╭─ Information given

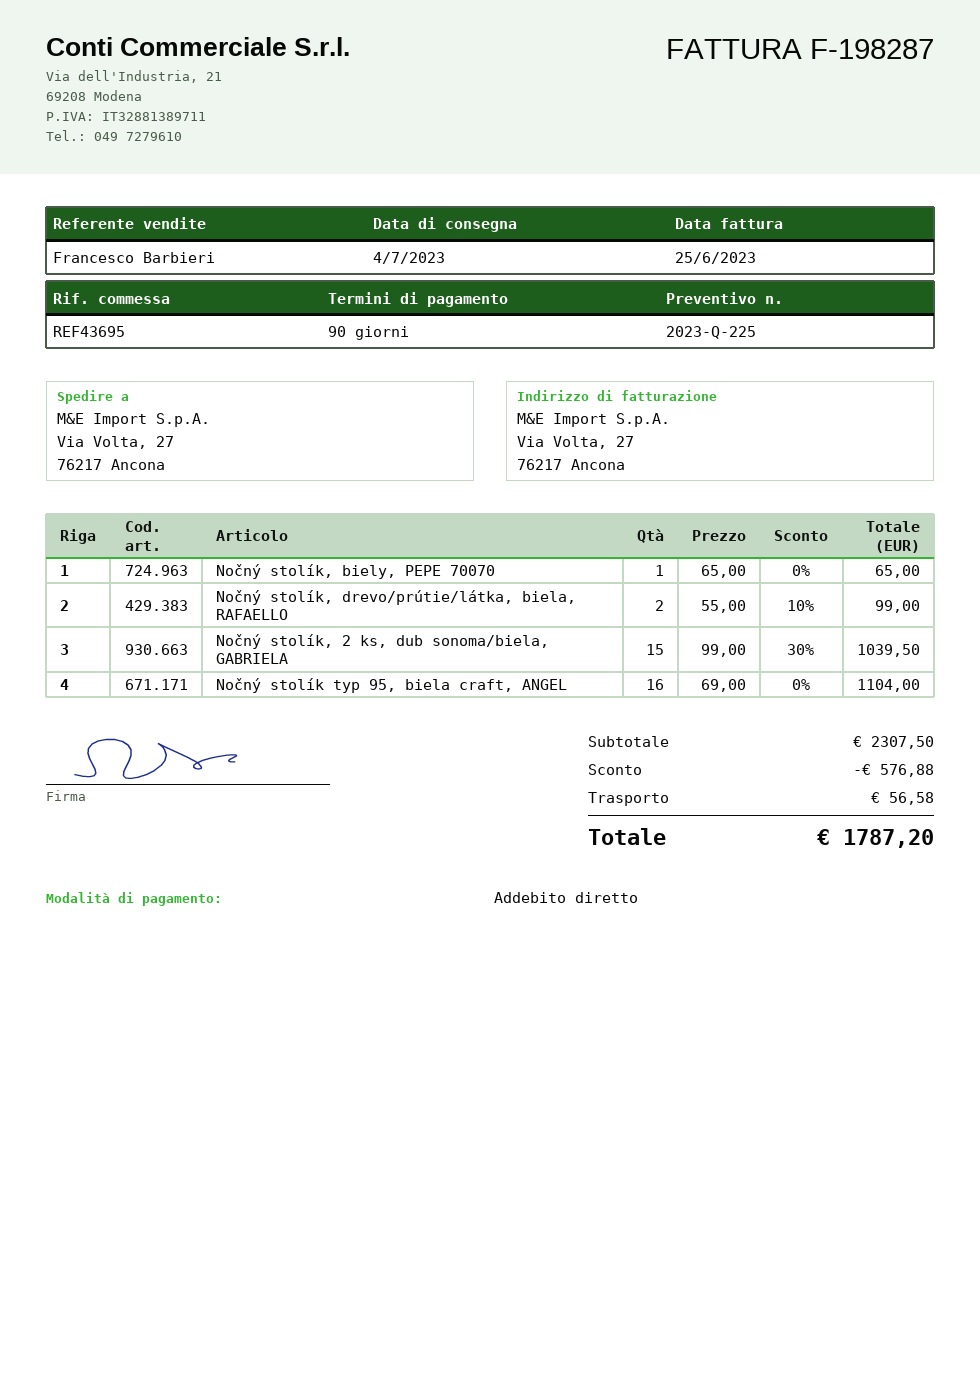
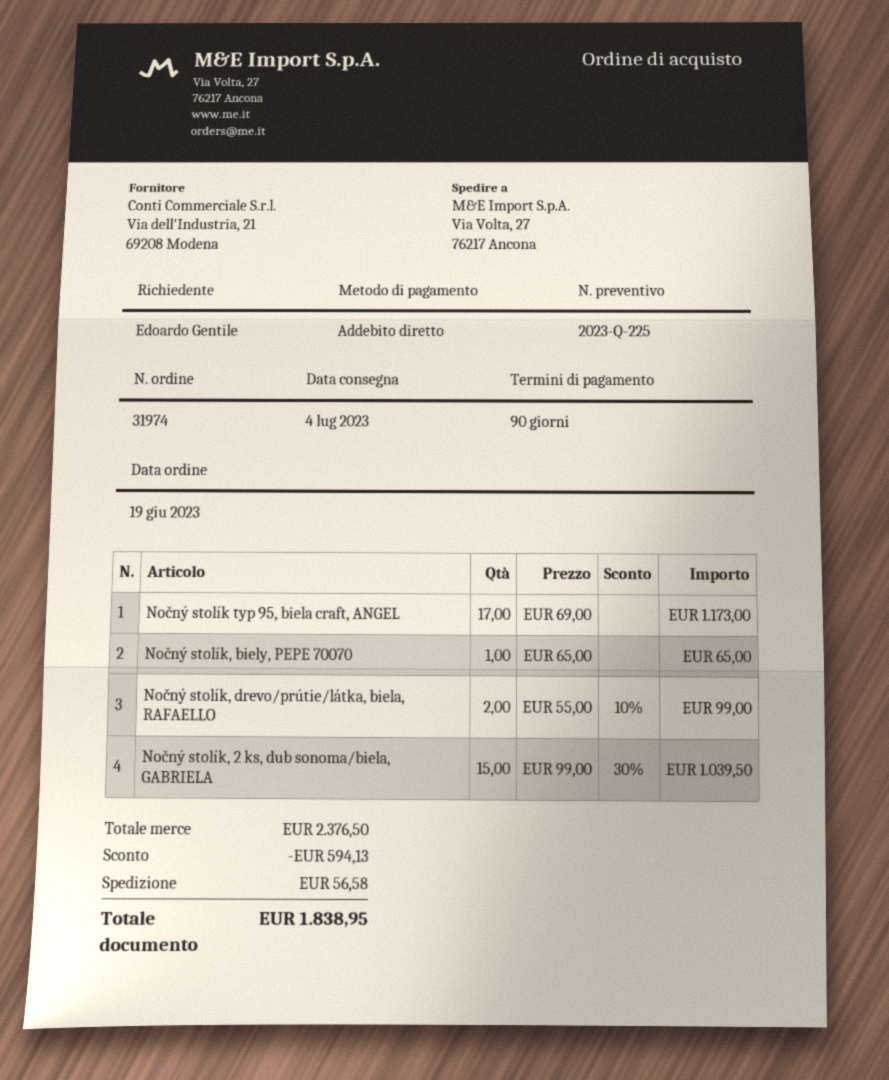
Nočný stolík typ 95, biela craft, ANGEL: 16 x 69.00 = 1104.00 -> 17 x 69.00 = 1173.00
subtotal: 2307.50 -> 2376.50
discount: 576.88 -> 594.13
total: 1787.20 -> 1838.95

╰─
╭─ Information given

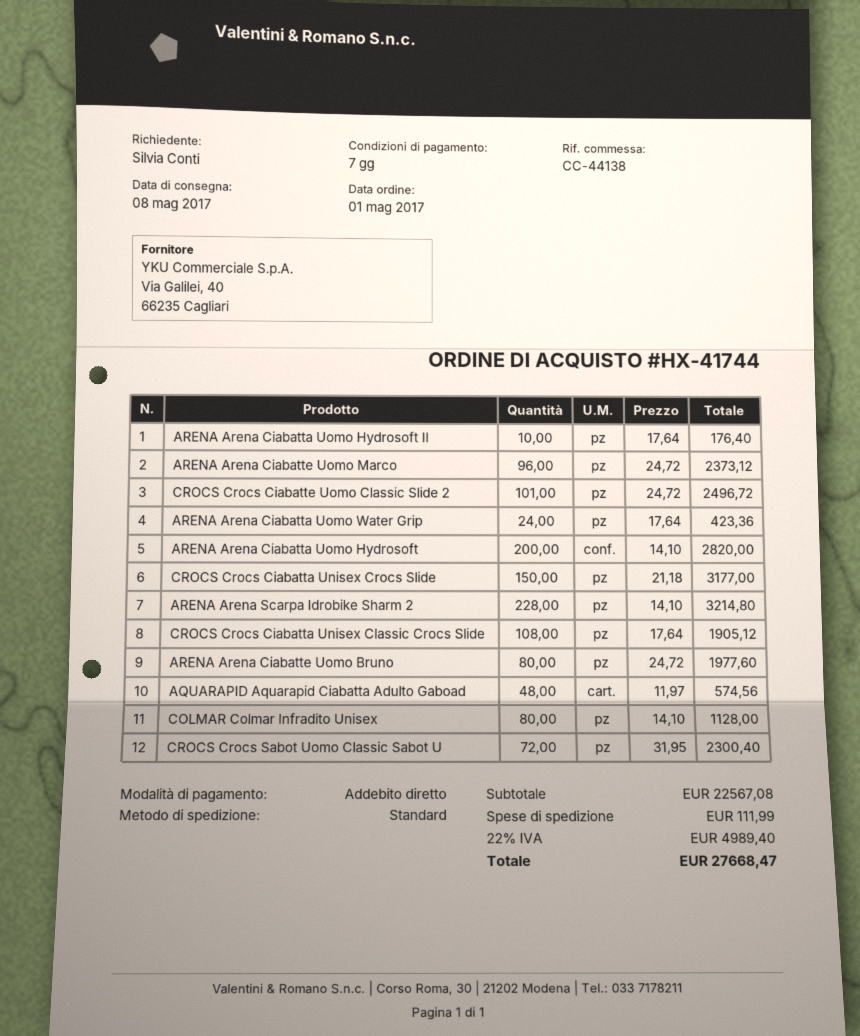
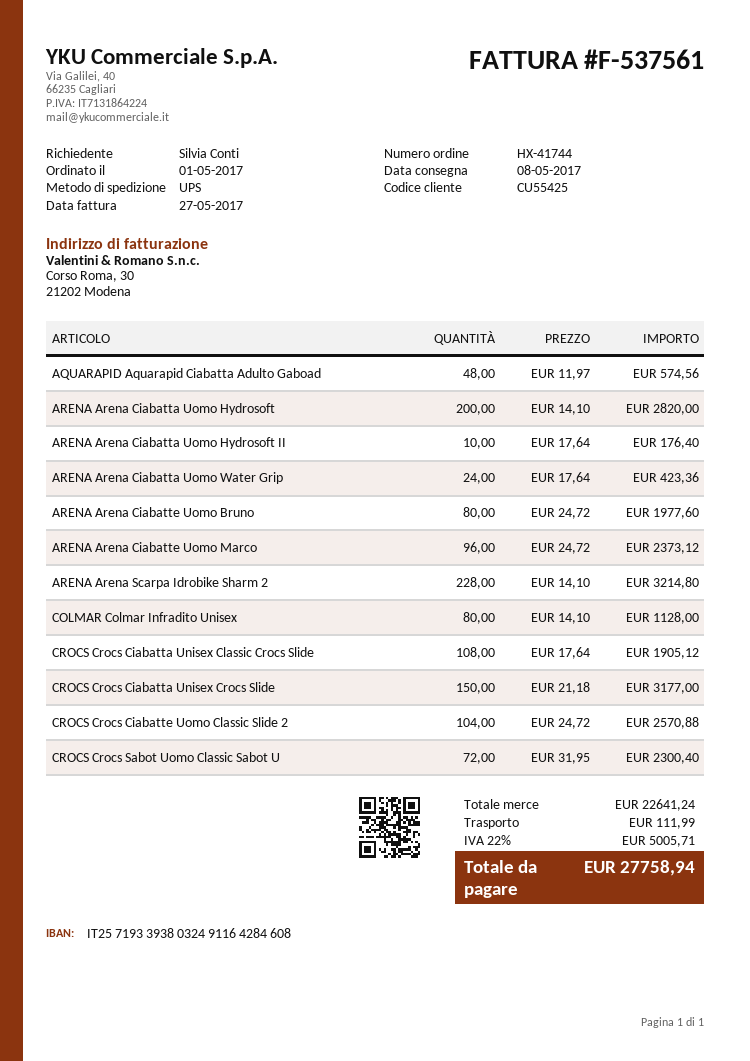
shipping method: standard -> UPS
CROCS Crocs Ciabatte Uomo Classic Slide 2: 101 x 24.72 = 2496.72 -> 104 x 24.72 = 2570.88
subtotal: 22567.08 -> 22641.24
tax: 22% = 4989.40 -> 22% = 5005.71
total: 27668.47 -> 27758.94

╰─
╭─ Information given

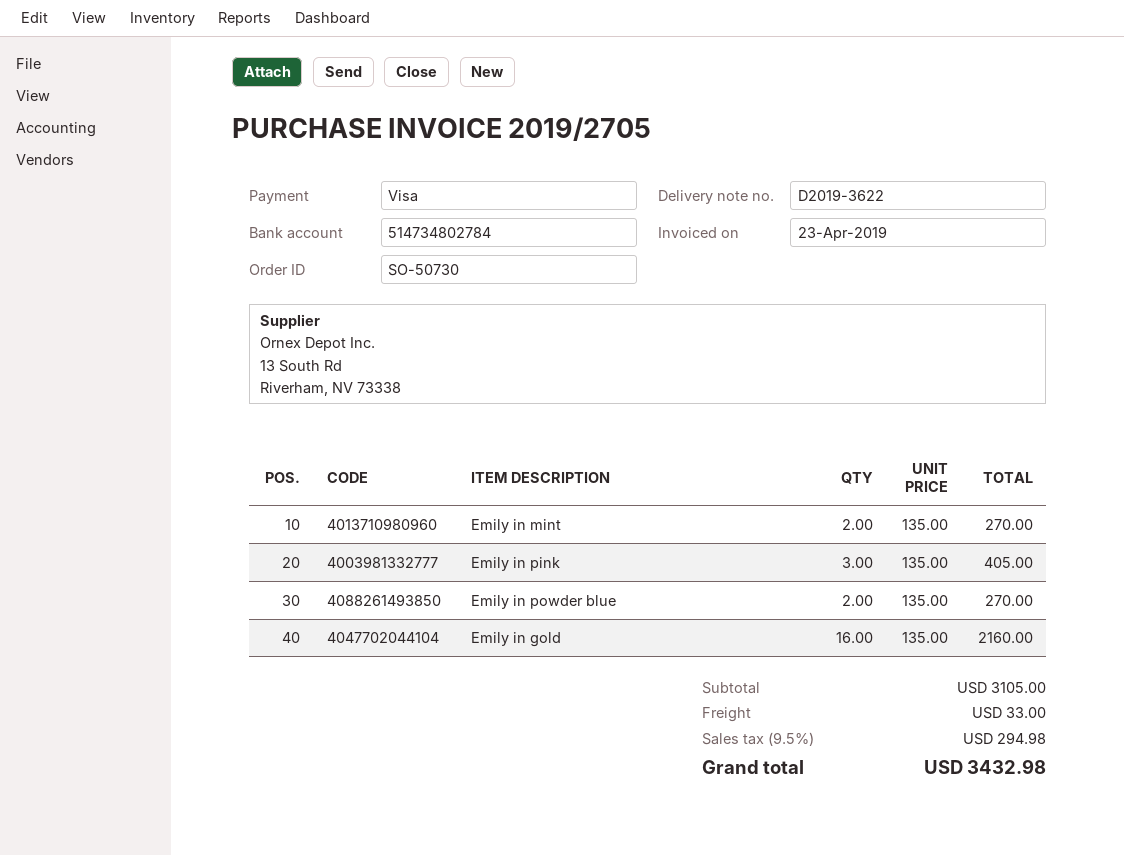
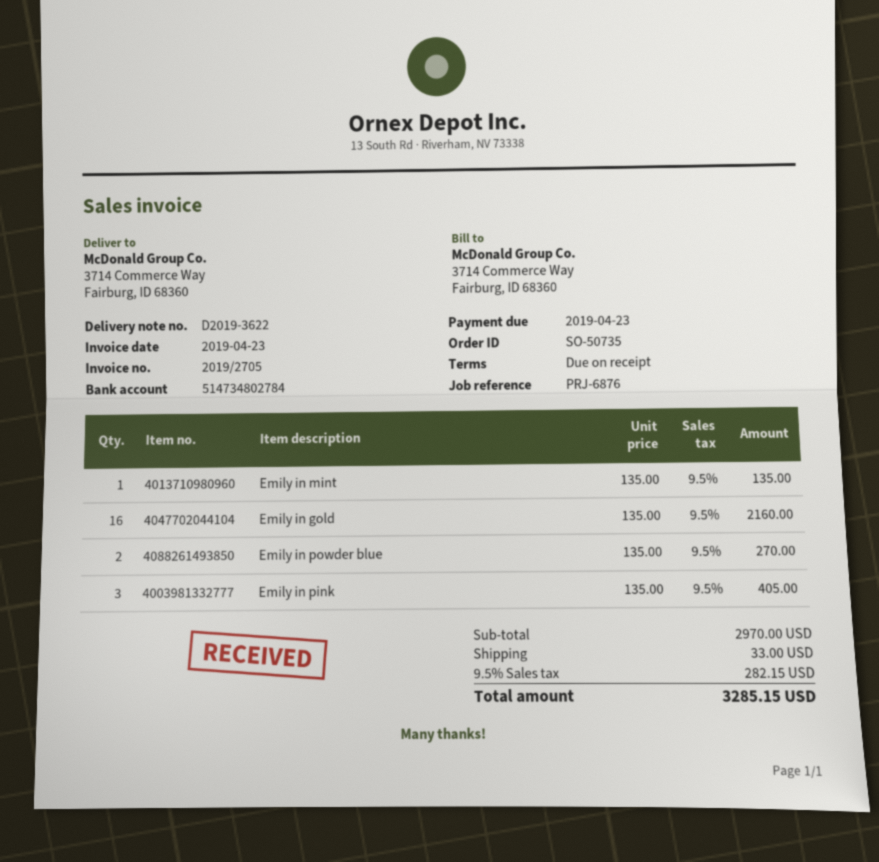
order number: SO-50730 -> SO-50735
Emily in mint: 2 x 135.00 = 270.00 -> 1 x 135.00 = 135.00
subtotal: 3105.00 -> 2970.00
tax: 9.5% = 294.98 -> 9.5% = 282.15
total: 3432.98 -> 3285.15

╰─

> **Activity**: Go through the material and copy each line that contains "subtotal".

> **Response to the task**:
subtotal: 2307.50 -> 2376.50
subtotal: 22567.08 -> 22641.24
subtotal: 3105.00 -> 2970.00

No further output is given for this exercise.